Mac Mini/Studio for Lightroom/Photoshop
Discussion
I recently acquired a Mac Mini M1. It's not high-spec, 8GB RAM only but I put Lightroom and Photoshop on it to play with and am currently editing a set of images I shot last weekend at a sports event. It's fine, other than doing any AI-powered functions, currently it's crawling through applying a basic denoise setting to 80 photos.
I do have a Windows PC with a fast GPU which I am sure is much quicker but I'd like to switch fully to Mac so am wondering, is it the lack of a GPU that is causing the poor performance here or lack of RAM? Am wondering whether a later/better spec Mac Mini would improve things, or if I'd need to go for a Studio.
I do have a Windows PC with a fast GPU which I am sure is much quicker but I'd like to switch fully to Mac so am wondering, is it the lack of a GPU that is causing the poor performance here or lack of RAM? Am wondering whether a later/better spec Mac Mini would improve things, or if I'd need to go for a Studio.

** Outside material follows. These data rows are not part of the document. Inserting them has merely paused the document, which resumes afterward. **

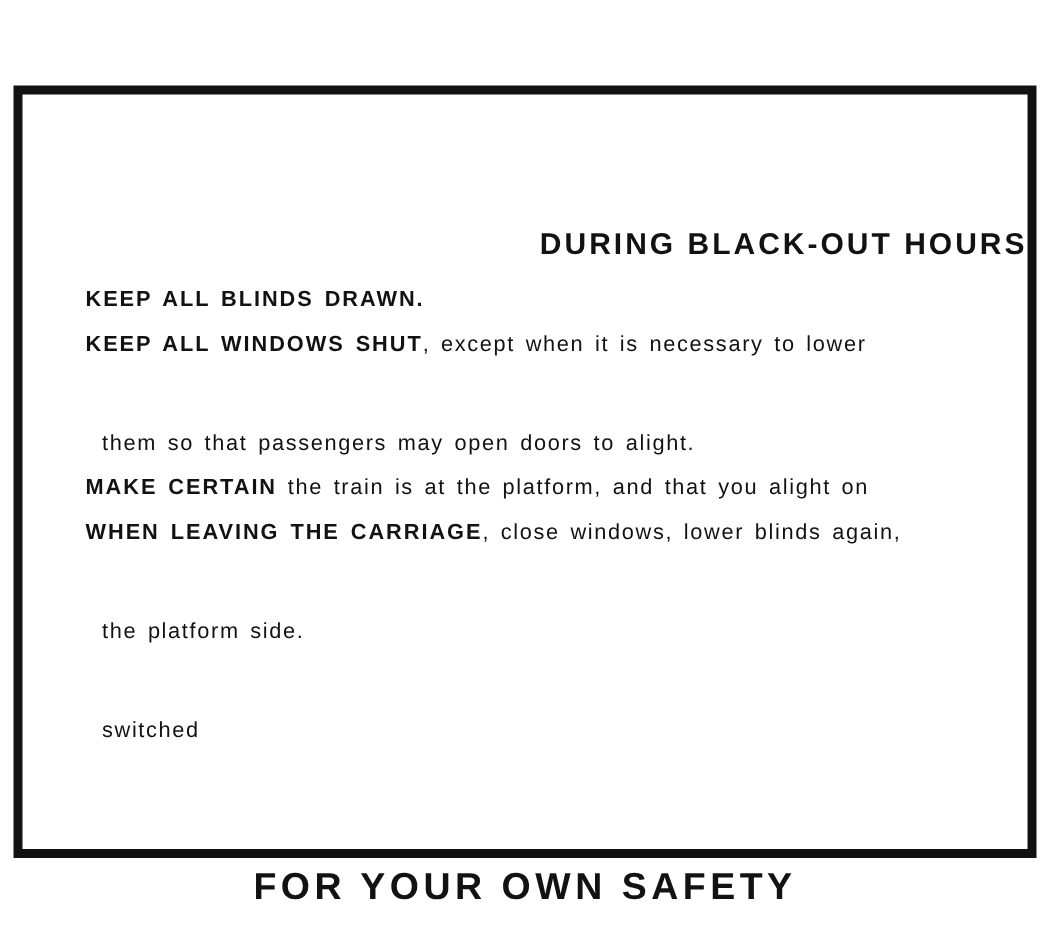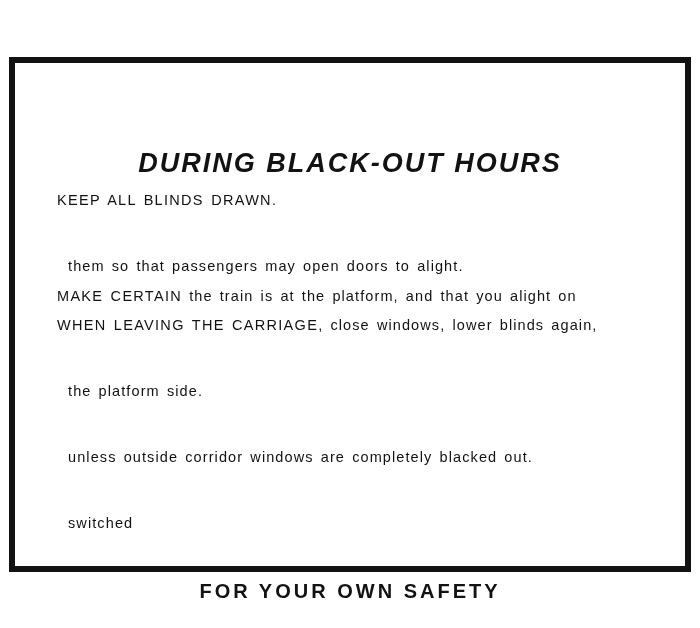--- a/index.html
+++ b/index.html
@@ -26,67 +26,66 @@
     height: 515px;
     box-sizing: border-box;
     border: 6px solid var(--ink, #0b0b0b);
     background: var(--paper, #ffffff);
   }
   .title {
     position: absolute;
     left: 0;
     top: 85px;
     width: 100%;
-    text-align: center;
-    font-size: 27px;
+    text-align: right;
+    font-size: 20px;
     line-height: 31px;
     font-weight: 700;
     letter-spacing: 2px;
     white-space: nowrap;
-    font-style: italic;
   }
   .body-lines {
     position: absolute;
     left: 42px;
     top: 123px;
     width: 640px;
   }
   .line {
     height: 29.8px;
     line-height: 29.8px;
     font-size: 14.5px;
     letter-spacing: 1.1px;
     word-spacing: 2px;
     white-space: nowrap;
   }
   .line.indent { padding-left: 11px; margin-top: 36px; }
-  .line b { font-weight: 400; letter-spacing: 1.3px; }
+  .line b { font-weight: 700; letter-spacing: 1.3px; }
   .footer {
     position: absolute;
     left: 0;
     top: 513px;
     width: 100%;
     text-align: center;
-    font-size: 20px;
+    font-size: 25px;
     line-height: 30px;
     font-weight: 700;
     letter-spacing: 3px;
     white-space: nowrap;
   }
 </style>
 </head>
 <body style="--ink: #121212; --paper: #ffffff;">
 
 <div class="page">
   <div class="board">
     <div class="title">DURING BLACK-OUT HOURS</div>
     <div class="body-lines">
         <div class="line"><b>KEEP ALL BLINDS DRAWN.</b></div>
+        <div class="line"><b>KEEP ALL WINDOWS SHUT</b><span>, except when it is necessary to lower</span></div>
         <div class="line indent"><span>them so that passengers may open doors to alight.</span></div>
         <div class="line"><b>MAKE CERTAIN</b><span> the train is at the platform, and that you alight on</span></div>
         <div class="line"><b>WHEN LEAVING THE CARRIAGE</b><span>, close windows, lower blinds again,</span></div>
         <div class="line indent"><span>the platform side.</span></div>
-        <div class="line indent"><span>unless outside corridor windows are completely blacked out.</span></div>
         <div class="line indent"><span>switched</span></div>
       </div>
     <div class="footer">FOR YOUR OWN SAFETY</div>
   </div>
 </div>
 
 </body></html>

I would say this but Mac is always the way to go (I use both Mac and PC, so am not a fanboy), but you'll need absolute minimum 16 ram, and 32 for it to run smoothly. M4 chip and min 1TB HD and you'll fly.
Matters not that much what box it comes in.
For my photography I use a very fast MacPro laptop, and connect it to an external monitor. Also connects permanently to an external Sandisk to store all the raw files, rather than fill up the HD.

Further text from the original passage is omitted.